With passage of the IRA, along with the Bipartisan Infrastructure Law and the Creating Helpful Incentives to Produce Semiconductors (CHIPS) and Science Act, the United States has a strong industrial policy for the first time in about 50 years.
More than $265 billion of clean energy investments have been made, with 330,000-plus new jobs anticipated, since the IRA was enacted.
President-elect Trump said on the campaign trail that he would cancel all unspent IRA funds – but $90 billion of the $120 billion available for climate-focused grants had already been allocated by October 2024, according to Joe Biden administration officials. Another $15 billion could be disbursed before January 2025, when the new president takes office.
Some analysts believe the IRA may be protected by its strong performance, perhaps with the phasing out of investment tax credits (ITCs) brought forward. A recent Bloomberg Intelligence report predicted the policy could be hit by targeted cuts, rather than complete cancellation.
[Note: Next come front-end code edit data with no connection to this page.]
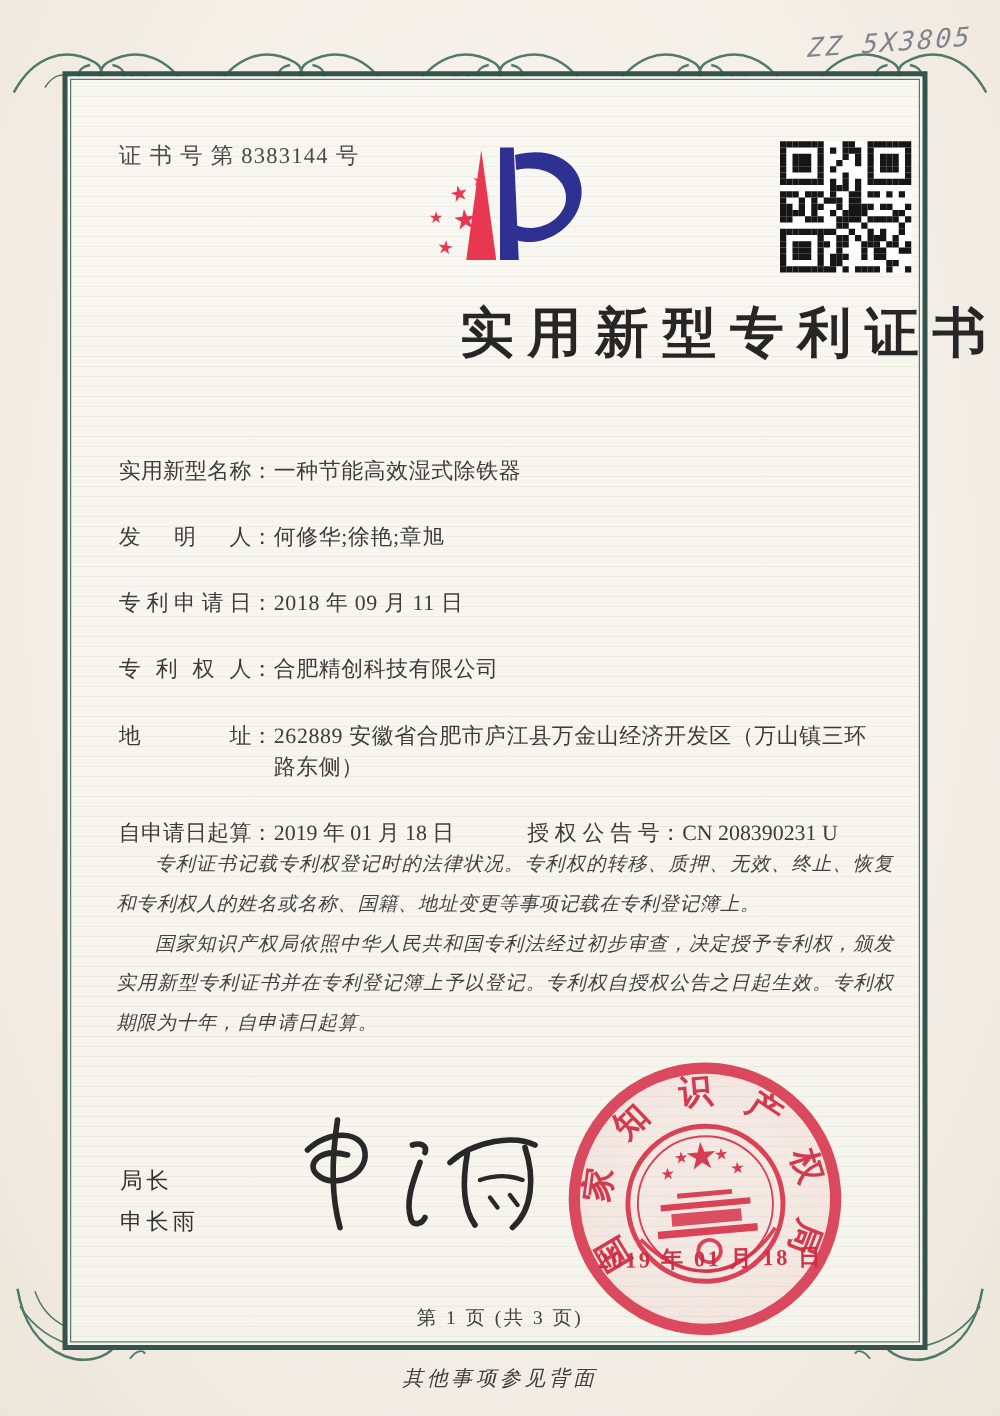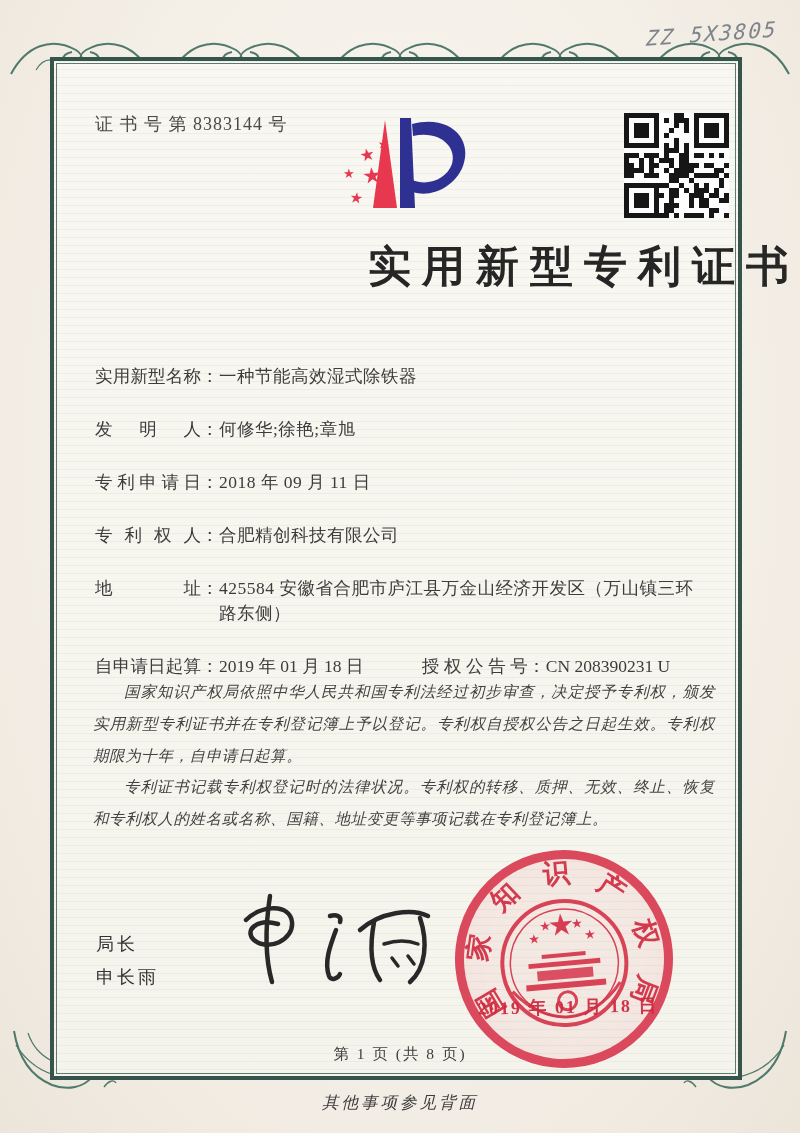--- a/index.html
+++ b/index.html
@@ -602,31 +602,31 @@
     <div class="frow">
       <span class="lbl">发明人</span><span class="colon">：</span><span class="val">何修华;徐艳;章旭</span>
     </div>
     <div class="frow">
       <span class="lbl">专利申请日</span><span class="colon">：</span><span class="val">2018 年 09 月 11 日</span>
     </div>
     <div class="frow">
       <span class="lbl">专利权人</span><span class="colon">：</span><span class="val">合肥精创科技有限公司</span>
     </div>
     <div class="frow">
-      <span class="lbl">地址</span><span class="colon">：</span><span class="val">425584 安徽省合肥市庐江县万金山经济开发区（万山镇三环路东侧）</span>
+      <span class="lbl">地址</span><span class="colon">：</span><span class="val">262889 安徽省合肥市庐江县万金山经济开发区（万山镇三环路东侧）</span>
     </div>
     <div class="frow two-col">
       <span><span class="lbl">自申请日起算</span><span class="colon">：</span><span>2019 年 01 月 18 日</span></span>
       <span class="pair2"><span class="lbl">授权公告号</span><span class="colon">：</span><span>CN 208390231 U</span></span>
     </div>
   </div>
 
   <div class="paras">
+    <p>专利证书记载专利权登记时的法律状况。专利权的转移、质押、无效、终止、恢复和专利权人的姓名或名称、国籍、地址变更等事项记载在专利登记簿上。</p>
     <p>国家知识产权局依照中华人民共和国专利法经过初步审查，决定授予专利权，颁发实用新型专利证书并在专利登记簿上予以登记。专利权自授权公告之日起生效。专利权期限为十年，自申请日起算。</p>
-    <p>专利证书记载专利权登记时的法律状况。专利权的转移、质押、无效、终止、恢复和专利权人的姓名或名称、国籍、地址变更等事项记载在专利登记簿上。</p>
   </div>
 
   <div class="officer">
     <div>局长</div>
     <div>申长雨</div>
   </div>
 
   <svg class="signature" viewBox="0 0 240 120" fill="none" stroke="#282828" stroke-width="4.5" stroke-linecap="round">
     <path d="M58,14 C54,40 52,72 60,100"></path>
     <path d="M34,38 C50,22 78,22 80,40 C82,58 56,70 42,58 C32,49 44,36 66,42"></path>
@@ -660,16 +660,16 @@
   <span class="seal-char" style="transform: rotate(-116deg) translateY(-86px);">国</span>
       <span class="seal-char" style="transform: rotate(-77.3333deg) translateY(-86px);">家</span>
       <span class="seal-char" style="transform: rotate(-38.6667deg) translateY(-86px);">知</span>
       <span class="seal-char" style="transform: rotate(0deg) translateY(-86px);">识</span>
       <span class="seal-char" style="transform: rotate(38.6667deg) translateY(-86px);">产</span>
       <span class="seal-char" style="transform: rotate(77.3333deg) translateY(-86px);">权</span>
       <span class="seal-char" style="transform: rotate(116deg) translateY(-86px);">局</span>
     </div>
   <div class="seal-date">2019 年 01 月 18 日</div>
 
-  <div class="page-foot">第 1 页 (共 8 页)</div>
+  <div class="page-foot">第 1 页 (共 3 页)</div>
   <div class="back-note">其他事项参见背面</div>
 
 </div>
 
 </body></html>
The act saw the United States’ annual solar module manufacturing capacity rise more than 10 GW to 31.3 GW in the second quarter of 2024, with the nation becoming the world’s third largest producer. Some 48% of the new production lines have arrived in election swing states Arizona, Georgia, Pennsylvania, Nevada, and North Carolina.
“Domestic solar manufacturing has grown fourfold under pro-business federal clean energy policies and soon we will have enough American-made solar panels to meet our demand for solar deployment,” said Abigail Ross Hopper, president and CEO of the Solar Energy Industries Association (SEIA), in a statement released after Trump’s election win. “Nearly nine in 10 Americans support these policies, which are uplifting communities in states like Ohio, Texas, Georgia, and South Carolina with thousands of jobs and billions of dollars of investments.”
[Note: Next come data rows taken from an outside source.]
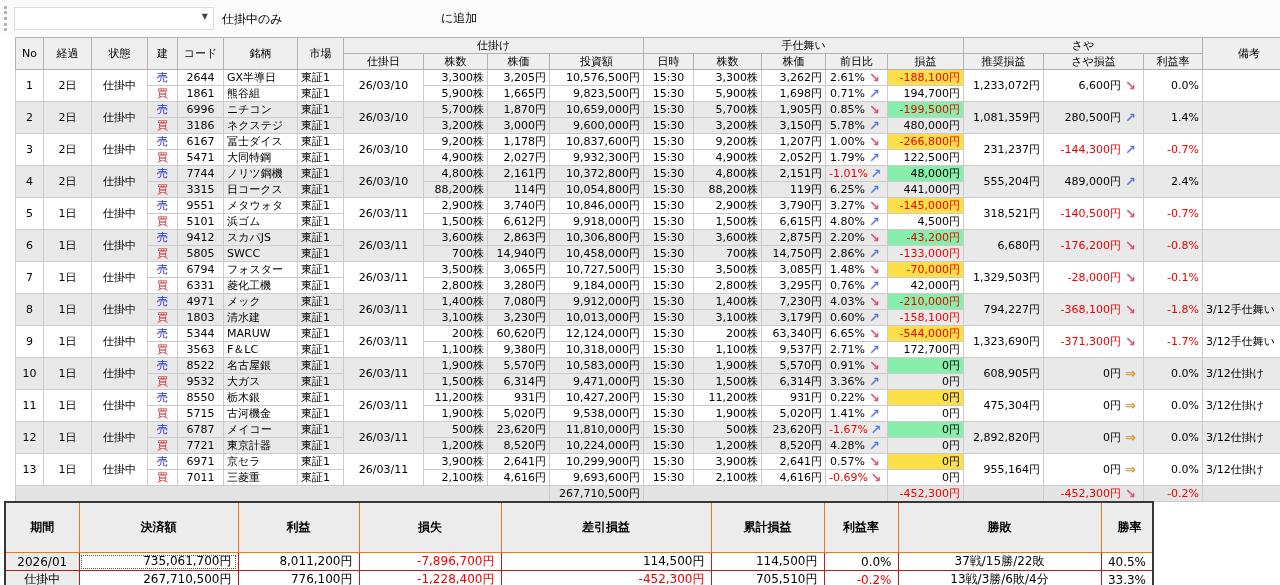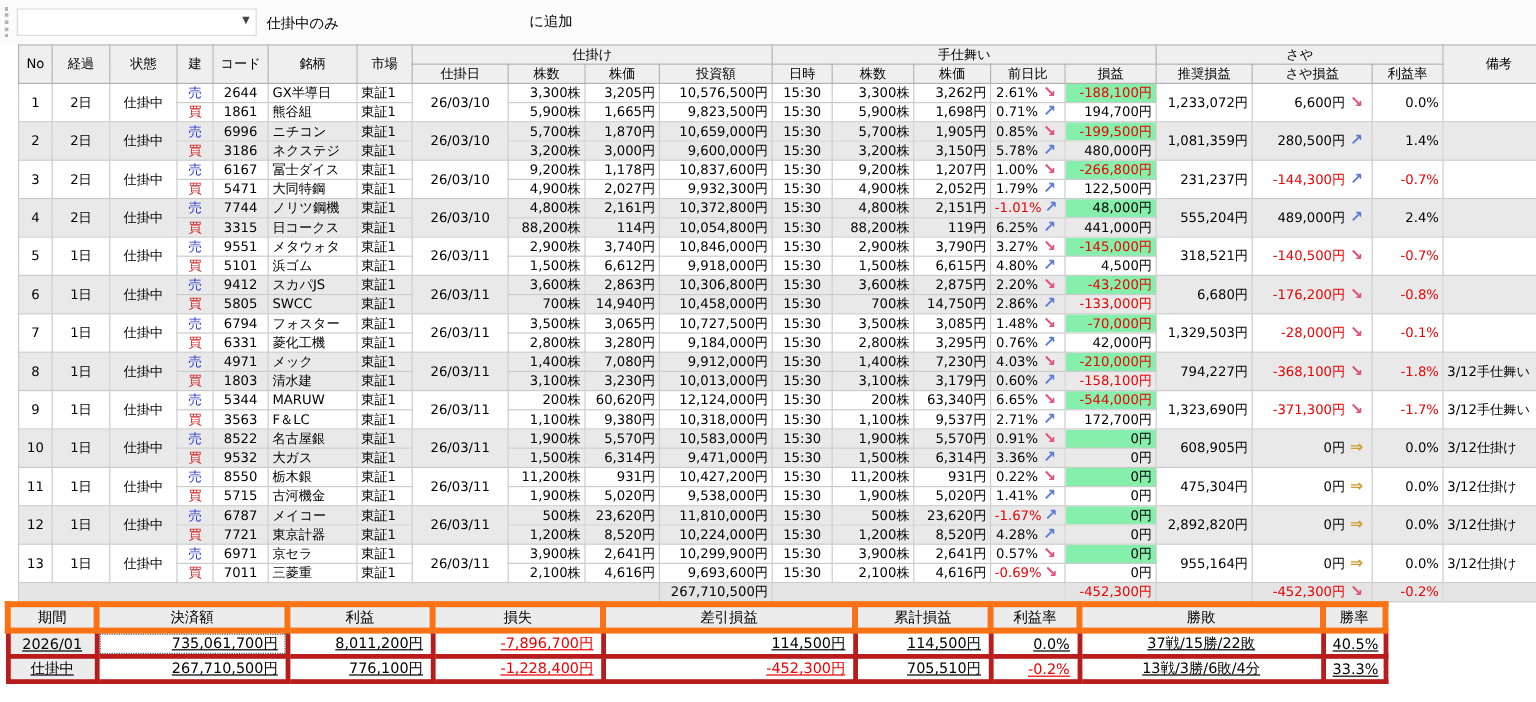--- a/index.html
+++ b/index.html
@@ -26,37 +26,37 @@
   table.main td { border:1px solid #cbcbcb; height:15px; padding:0 3px;
                   white-space:nowrap; overflow:hidden; }
   tr.stripe td { background:#e9e9e9; }
   tr.total td { background:#e4e4e4; }
   .num  { text-align:right; }
   .ctr  { text-align:center; }
   .left { text-align:left; }
   .neg  { color:#ec0000; }
   .sell { color:#1f2fd0; text-align:center; }
   .buy  { color:#d01f1f; text-align:center; }
-  td.pl-sell { background:#86efac; }
+  td.pl-sell { background:#fde047; }
   tr.stripe td.pl-sell { background:#86efac; }
   td.icell { padding:0 0 0 3px; }
   .fx { display:flex; align-items:center; height:100%; }
   .fx .v { flex:1; text-align:right; }
   .fx .ar { width:19px; text-align:center; font-weight:bold; font-size:13px; line-height:15px; }
   .ar.down  { color:#e0517c; }
   .ar.up    { color:#5b7ad8; }
   .ar.right { color:#cf9a2e; }
 
   
   table.summary { position:absolute; top:501px; left:4px; width:1150px; border-collapse:collapse;
                   table-layout:fixed; font-size:12px; border:2px solid #383838; }
-  table.summary th { background:#ececec; border:5px solid #f97316; font-weight:normal;
-                     height:15px; padding:0; text-align:center; white-space:nowrap; overflow:hidden; }
-  table.summary td { border:4px solid #b91c1c; height:15px; padding:0 6px;
-                     white-space:nowrap; overflow:hidden;text-decoration:underline; }
+  table.summary th { background:#ececec; border:1px solid #f97316; font-weight:bold;
+                     height:15px; padding:16px; text-align:center; white-space:nowrap; overflow:hidden; }
+  table.summary td { border:1px solid #b91c1c; height:15px; padding:0 6px;
+                     white-space:nowrap; overflow:hidden; }
   table.summary td.period { background:#ececec; text-align:center; padding:0; }
   td.focus { outline:1px dotted #555; outline-offset:-3px; }
 </style>
 </head>
 <body>
 
 <div class="screen">
 
   <div class="toolbar">
     <div class="grip"></div>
Equipment price falls saw solar comprise 67% of the new electricity-generation capacity added to U.S. grids in the first half of 2024. The United States added 9.4 GW of solar in the second quarter of 2024.
Impressive IRA-driven growth has been witnessed in the transfer of tax credits – “a cornerstone of U.S. energy policy for decades,” according to Alfred Johnson, CEO of consultant Crux. Johnson told pv magazine that clean energy installations saw significant growth during the first Trump administration. “Repealing the credits would raise the cost of energy and increase taxes on companies, which is unlikely to be attractive to the administration and Republicans in Congress,” he added.
Bipartisan support
Eighteen members of the House Republican Conference wrote to Speaker Mike Johnson in August 2024, emphasizing the need to “prioritize business and market certainty” over repealing or amending the IRA.
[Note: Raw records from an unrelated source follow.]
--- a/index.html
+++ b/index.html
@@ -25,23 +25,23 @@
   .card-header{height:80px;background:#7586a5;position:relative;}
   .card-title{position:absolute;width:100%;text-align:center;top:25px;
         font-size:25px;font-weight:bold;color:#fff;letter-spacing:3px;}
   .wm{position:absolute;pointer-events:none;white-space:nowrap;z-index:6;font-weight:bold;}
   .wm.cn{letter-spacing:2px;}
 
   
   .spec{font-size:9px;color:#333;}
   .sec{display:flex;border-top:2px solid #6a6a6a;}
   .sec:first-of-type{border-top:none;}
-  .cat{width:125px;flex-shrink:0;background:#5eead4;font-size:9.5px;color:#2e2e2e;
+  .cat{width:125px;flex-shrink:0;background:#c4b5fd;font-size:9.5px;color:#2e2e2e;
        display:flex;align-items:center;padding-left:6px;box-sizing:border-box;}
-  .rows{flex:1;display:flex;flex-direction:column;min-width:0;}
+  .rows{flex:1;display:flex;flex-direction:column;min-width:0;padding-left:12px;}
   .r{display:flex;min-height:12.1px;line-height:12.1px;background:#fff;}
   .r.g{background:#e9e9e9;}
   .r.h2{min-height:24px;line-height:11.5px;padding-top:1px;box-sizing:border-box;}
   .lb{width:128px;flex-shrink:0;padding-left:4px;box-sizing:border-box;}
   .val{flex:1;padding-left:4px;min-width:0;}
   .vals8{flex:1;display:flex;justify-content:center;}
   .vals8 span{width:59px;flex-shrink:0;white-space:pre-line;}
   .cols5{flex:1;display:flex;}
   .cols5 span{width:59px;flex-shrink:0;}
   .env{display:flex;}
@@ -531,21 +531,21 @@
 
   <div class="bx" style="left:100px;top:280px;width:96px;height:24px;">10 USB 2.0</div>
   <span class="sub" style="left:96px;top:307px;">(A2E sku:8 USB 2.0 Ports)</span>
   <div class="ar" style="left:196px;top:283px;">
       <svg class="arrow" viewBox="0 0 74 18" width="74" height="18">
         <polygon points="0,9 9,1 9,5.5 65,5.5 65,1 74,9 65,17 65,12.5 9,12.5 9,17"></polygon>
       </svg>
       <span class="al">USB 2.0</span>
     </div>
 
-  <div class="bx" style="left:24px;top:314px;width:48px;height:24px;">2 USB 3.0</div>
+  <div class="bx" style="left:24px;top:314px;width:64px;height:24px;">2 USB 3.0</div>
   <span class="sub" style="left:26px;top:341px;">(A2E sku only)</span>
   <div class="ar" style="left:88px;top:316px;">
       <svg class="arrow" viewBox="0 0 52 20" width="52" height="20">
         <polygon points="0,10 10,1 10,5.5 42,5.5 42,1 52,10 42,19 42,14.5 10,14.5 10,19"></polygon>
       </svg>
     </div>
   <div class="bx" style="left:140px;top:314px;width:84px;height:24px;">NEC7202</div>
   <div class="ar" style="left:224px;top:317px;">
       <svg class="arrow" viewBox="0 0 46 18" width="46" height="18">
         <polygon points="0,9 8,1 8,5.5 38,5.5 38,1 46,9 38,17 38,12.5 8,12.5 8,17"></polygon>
The SEIA’s Hopper and Philip Shen, managing director and senior research analyst for sustainability at Roth Capital Partners, estimated in a post-election webinar that 12 to 14 of those IRA-supporting Republicans won’t return to Congress. They noted, however, that IRA investment has predominantly flowed into Republican Congressional districts.
Carrot and stick
Tax credits are the “carrot” that could incentivize part of a cumulative 55 GW of annual module manufacturing capacity in the United States in 2024.
Trump and his trade policy guru, Robert Lighthizer, levied tariffs – the onshoring “stick” – of 7.5% to 25% on Chinese goods during the former’s first term. Having promised 60% tariffs on Chinese goods during the recent election campaign, Trump wants Lighthizer back as his U.S. trade representative.
Biden retained the first Trump tariffs to free the U.S. solar supply chain of Chinese imports, but Jason Kaminsky, CEO of kWh Analytics, said, “The industry’s supply chains have proven incredibly resilient and dynamic in the face of years of prior tariffs.”
If the new Trump administration puts higher tariffs in place, the question for the U.S. solar industry will be how to fill the gaps left in the supply chain as American cell, wafer, and ingot manufacturing ramps up.